Here, we introduce sc-CGconv, stepwise feature extraction and clustering approach that leverages the Copula-based dependency measure [13] and its implication for identifying stable features from large scRNA-seq data. Notably, this approach largely and effectively masks all the aforementioned limitations associated with other feature selection and clustering approaches in unsupervised cases. sc-CGconv takes a two-step strategy: first, a structure-aware gene sampling based on Local Sensitive Hashing (LSH) is performed to obtain a sub-optimal gene set [21]. In the next step, a copula-based multivariate dependency measure is utilized to map the cells into a graph which is further learned by a graph convolution network. A robust-equitable copula correlation (Ccor) is utilized for constructing the cell-cell graph. The first step ensures preserving the cell-to-cell dependence structure within the sub-sample of genes, while the second step puts all the cells into an encompassing context retaining the dependency structure among the cells, resulting in a topology-preserving embedding of the fine-grained graph using the GCN. The latent embedding resulting from the trained GCN is utilized for clustering.

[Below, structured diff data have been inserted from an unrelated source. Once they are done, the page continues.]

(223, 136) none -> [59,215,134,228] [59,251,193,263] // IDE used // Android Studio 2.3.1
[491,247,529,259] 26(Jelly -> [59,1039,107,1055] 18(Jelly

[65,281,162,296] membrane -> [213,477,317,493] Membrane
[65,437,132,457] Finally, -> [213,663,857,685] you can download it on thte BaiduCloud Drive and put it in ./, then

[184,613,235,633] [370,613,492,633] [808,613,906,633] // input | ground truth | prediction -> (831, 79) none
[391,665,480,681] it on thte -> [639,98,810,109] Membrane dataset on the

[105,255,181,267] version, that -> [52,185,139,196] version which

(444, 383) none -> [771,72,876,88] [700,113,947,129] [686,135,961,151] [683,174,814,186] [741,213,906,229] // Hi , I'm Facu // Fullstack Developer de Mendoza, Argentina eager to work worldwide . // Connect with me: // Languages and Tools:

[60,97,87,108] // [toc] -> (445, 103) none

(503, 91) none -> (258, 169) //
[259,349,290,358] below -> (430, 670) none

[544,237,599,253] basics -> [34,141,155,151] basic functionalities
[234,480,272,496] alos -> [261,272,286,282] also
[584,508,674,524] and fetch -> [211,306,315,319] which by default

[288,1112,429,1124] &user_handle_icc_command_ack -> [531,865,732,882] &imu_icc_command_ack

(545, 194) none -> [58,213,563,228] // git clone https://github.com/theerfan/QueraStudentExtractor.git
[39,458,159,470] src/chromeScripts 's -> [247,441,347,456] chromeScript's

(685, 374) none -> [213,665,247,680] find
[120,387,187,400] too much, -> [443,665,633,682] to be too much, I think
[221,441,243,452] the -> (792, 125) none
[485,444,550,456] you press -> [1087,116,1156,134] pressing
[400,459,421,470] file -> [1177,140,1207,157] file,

The advantages of sc-CGconv are: a new robust-equitable copula correlation (Ccor) measure for constructing cell-cell graph leveraging the scale-invariant property of Copula, and reducing the computational cost of processing large datasets due to the use of structure-aware using LSH. Furthermore, to highlight the potency of sc-CGconv over the existing methods, we compared our method with seven well-known gene selection and clustering methods of scRNA-seq data: Gini-clust [22], GLM-PCA [15], M3Drop [12], Fano factor, and HVG followed by clustering of Seurat V3/V4 [23], scGeneFit [24] followed Kmeans clustering, and SC3 clustering [4]. For the methods which are specific for gene selection (GLM-PCA, M3drop) we perform kmeans clustering after selecting the informative genes. We further carry out a stability test to prove the efficacy of sc-CGconv for producing topology preserving embedding of cells from scRNA-seq data in the presence of technical noise. The results show that sc-CGconv not only can extract the most informative and non-redundant features but is also less sensitive towards technical noise present in the scRNA-seq data.

We demonstrate in experiments that (i) sc-CGconv leads to a pure clustering of cells in scRNA-seq data, (ii) the annotation of cells is accurate for unknown test samples (iii) the marker genes which are identified in the annotation step have a clear capability to segregate the cell types in the scRNA-seq data, and (iv) sc-CGconv can handle substantially large data with utmost accuracy.

Results

Overview of sc-CGconv

In the following, we present the workflow of the proposed method sc-CGconv.

sc-CGconv: Workflow

See Fig 1 for the workflow of our analysis pipeline. We describe all important steps in the paragraphs of this subsection.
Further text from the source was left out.